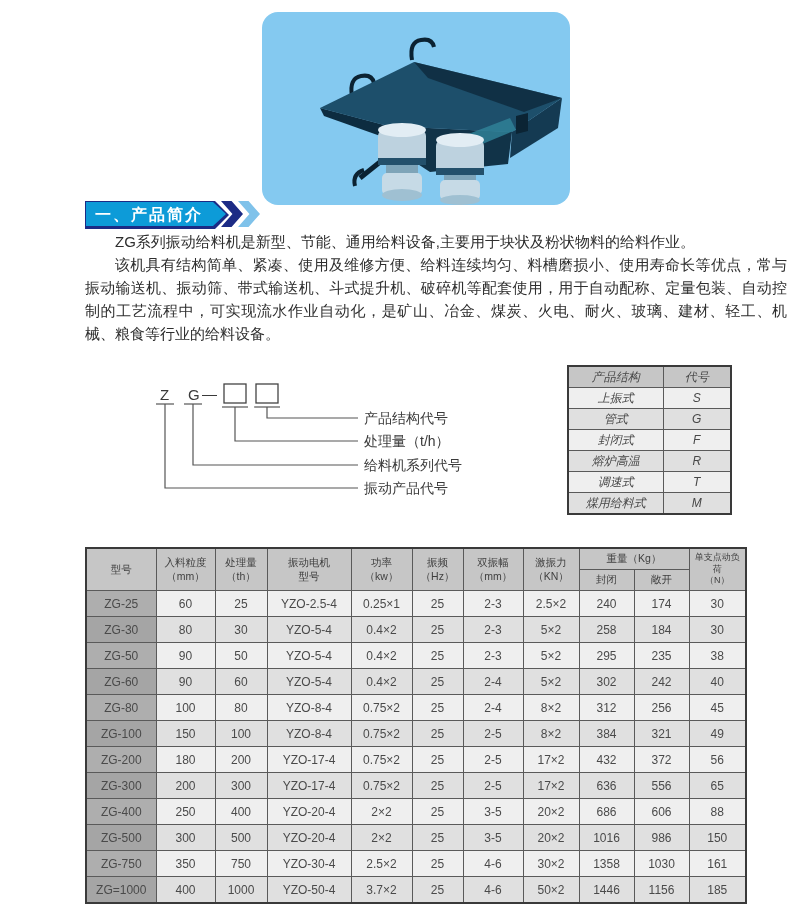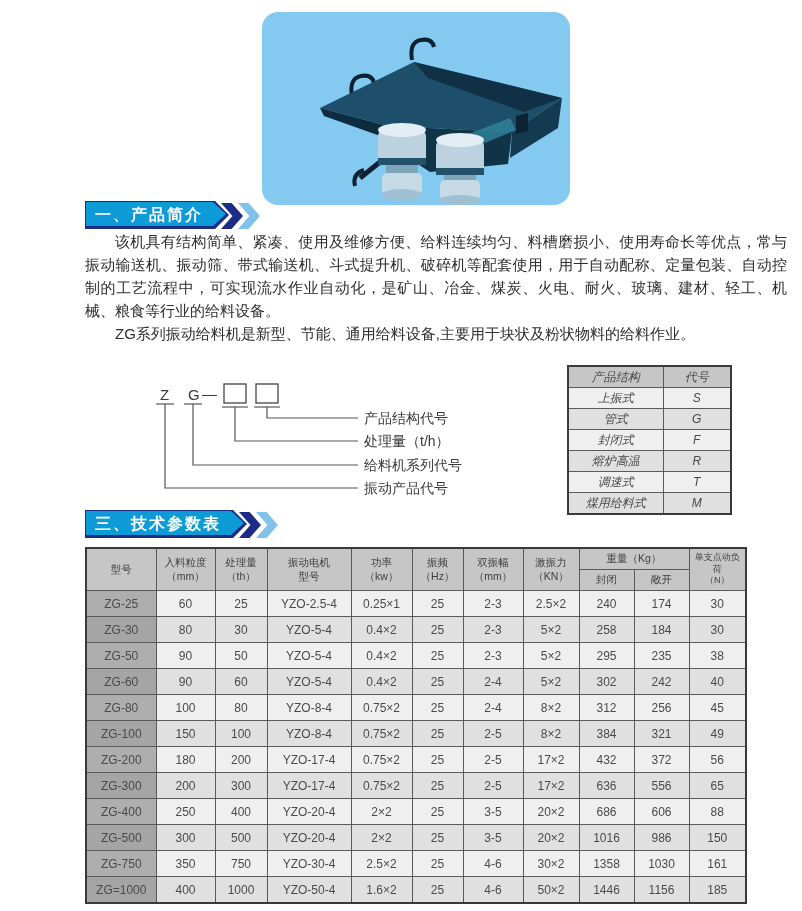--- a/index.html
+++ b/index.html
@@ -10,7 +10,7 @@
   .photo{position:absolute;left:262px;top:12px;width:308px;height:193px;}
 
   
-  .banner{position:absolute;display:flex;align-items:flex-end;height:28px;}
+  .banner{position:absolute;display:flex;align-items:flex-start;height:28px;}
   .banner-body{position:relative;height:28px;}
   .banner-navy{position:absolute;inset:0;background:#1c2b85;
      clip-path:polygon(0 0,calc(100% - 14px) 0,100% 50%,calc(100% - 14px) 100%,0 100%);}

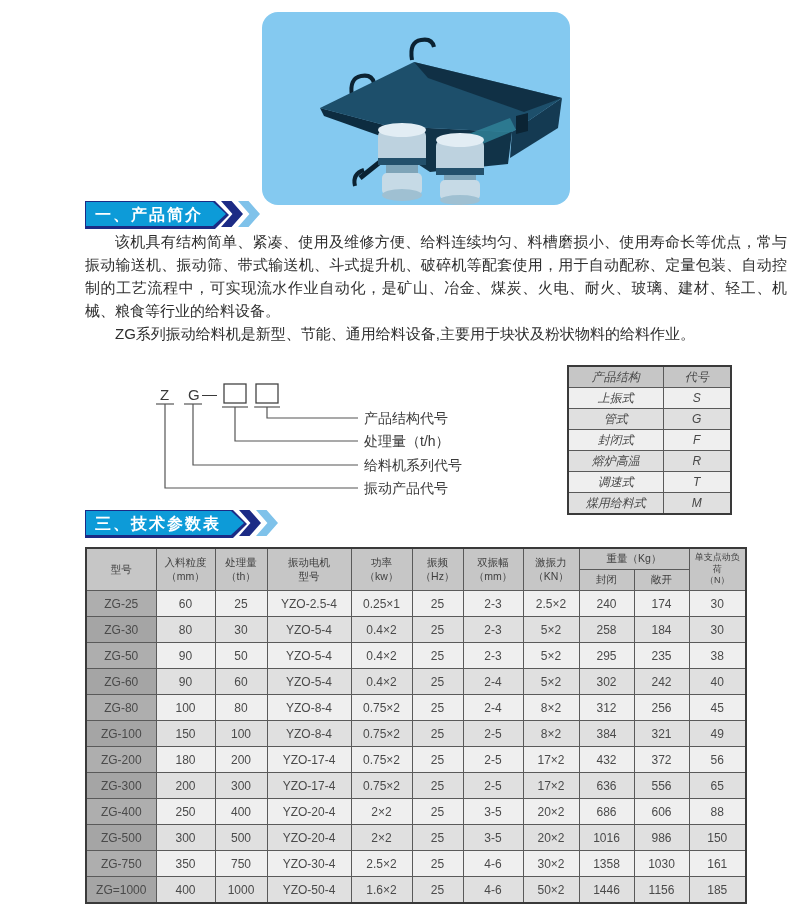--- a/index.html
+++ b/index.html
@@ -102,8 +102,8 @@
   </div>
 
   <div class="intro">
+    <p>ZG系列振动给料机是新型、节能、通用给料设备,主要用于块状及粉状物料的给料作业。</p>
     <p>该机具有结构简单、紧凑、使用及维修方便、给料连续均匀、料槽磨损小、使用寿命长等优点，常与振动输送机、振动筛、带式输送机、斗式提升机、破碎机等配套使用，用于自动配称、定量包装、自动控制的工艺流程中，可实现流水作业自动化，是矿山、冶金、煤炭、火电、耐火、玻璃、建材、轻工、机械、粮食等行业的给料设备。</p>
-    <p>ZG系列振动给料机是新型、节能、通用给料设备,主要用于块状及粉状物料的给料作业。</p>
   </div>
 
 

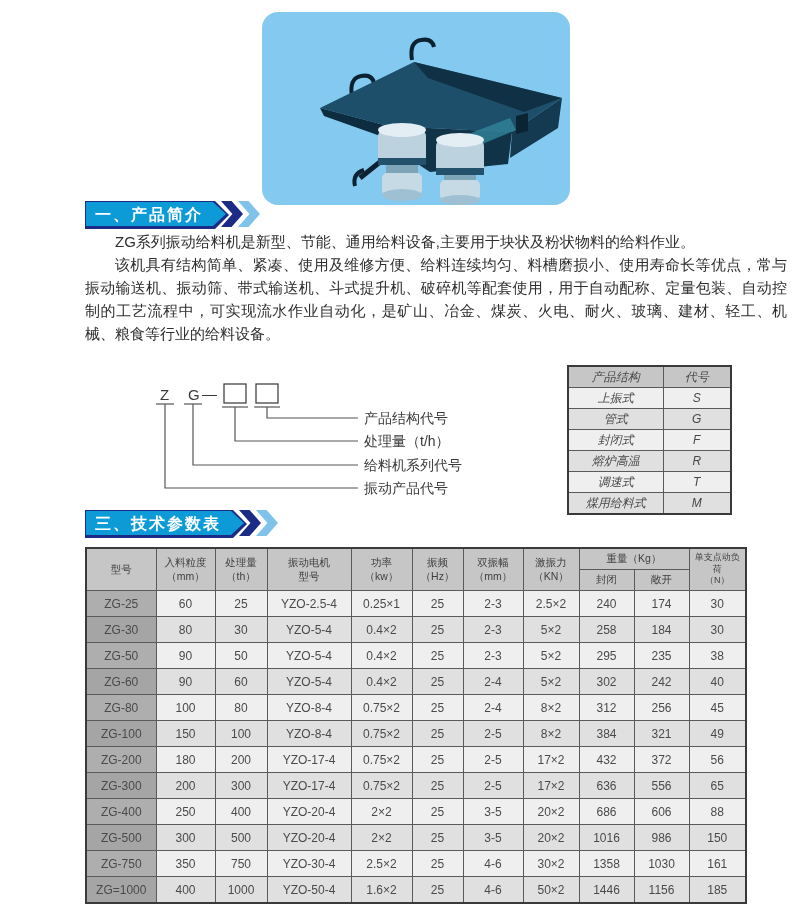--- a/index.html
+++ b/index.html
@@ -168,15 +168,6 @@
       </tbody>
   </table>
 
-  <div class="banner" style="left:85px;top:510px;">
-    <div class="banner-body">
-      <div class="banner-navy"></div>
-      <div class="banner-blue"></div>
-      <span class="banner-title">三、技术参数表</span>
-    </div>
-    <span class="chev chev-navy"></span>
-    <span class="chev chev-light"></span>
-  </div>
 
   <table class="params-table">
     <colgroup>

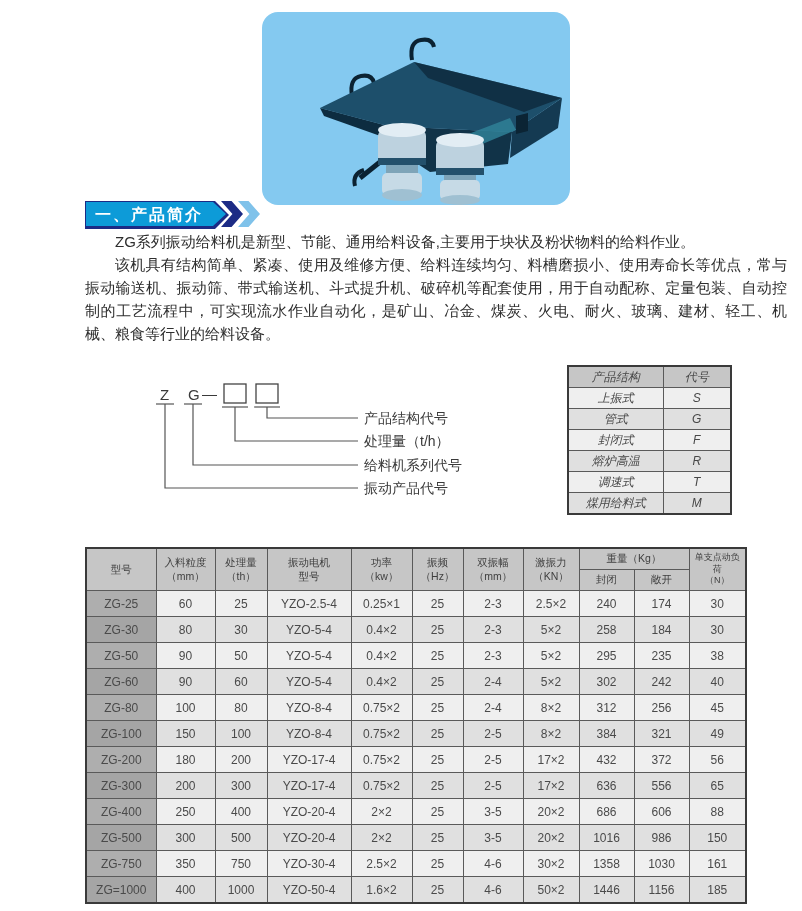--- a/index.html
+++ b/index.html
@@ -378,7 +378,7 @@
           <td>400</td>
           <td>1000</td>
           <td>YZO-50-4</td>
-          <td>1.6×2</td>
+          <td>3.7×2</td>
           <td>25</td>
           <td>4-6</td>
           <td>50×2</td>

•••••

- Instructions to follow:
Write every line above out again exactly; pictures do not belong in the copy.

- Exercise output:
--- a/index.html
+++ b/index.html
@@ -10,7 +10,7 @@
   .photo{position:absolute;left:262px;top:12px;width:308px;height:193px;}
 
   
-  .banner{position:absolute;display:flex;align-items:flex-end;height:28px;}
+  .banner{position:absolute;display:flex;align-items:flex-start;height:28px;}
   .banner-body{position:relative;height:28px;}
   .banner-navy{position:absolute;inset:0;background:#1c2b85;
      clip-path:polygon(0 0,calc(100% - 14px) 0,100% 50%,calc(100% - 14px) 100%,0 100%);}

--- a/index.html
+++ b/index.html
@@ -102,8 +102,8 @@
   </div>
 
   <div class="intro">
+    <p>ZG系列振动给料机是新型、节能、通用给料设备,主要用于块状及粉状物料的给料作业。</p>
     <p>该机具有结构简单、紧凑、使用及维修方便、给料连续均匀、料槽磨损小、使用寿命长等优点，常与振动输送机、振动筛、带式输送机、斗式提升机、破碎机等配套使用，用于自动配称、定量包装、自动控制的工艺流程中，可实现流水作业自动化，是矿山、冶金、煤炭、火电、耐火、玻璃、建材、轻工、机械、粮食等行业的给料设备。</p>
-    <p>ZG系列振动给料机是新型、节能、通用给料设备,主要用于块状及粉状物料的给料作业。</p>
   </div>
 
 

--- a/index.html
+++ b/index.html
@@ -168,15 +168,6 @@
       </tbody>
   </table>
 
-  <div class="banner" style="left:85px;top:510px;">
-    <div class="banner-body">
-      <div class="banner-navy"></div>
-      <div class="banner-blue"></div>
-      <span class="banner-title">三、技术参数表</span>
-    </div>
-    <span class="chev chev-navy"></span>
-    <span class="chev chev-light"></span>
-  </div>
 
   <table class="params-table">
     <colgroup>

--- a/index.html
+++ b/index.html
@@ -378,7 +378,7 @@
           <td>400</td>
           <td>1000</td>
           <td>YZO-50-4</td>
-          <td>1.6×2</td>
+          <td>3.7×2</td>
           <td>25</td>
           <td>4-6</td>
           <td>50×2</td>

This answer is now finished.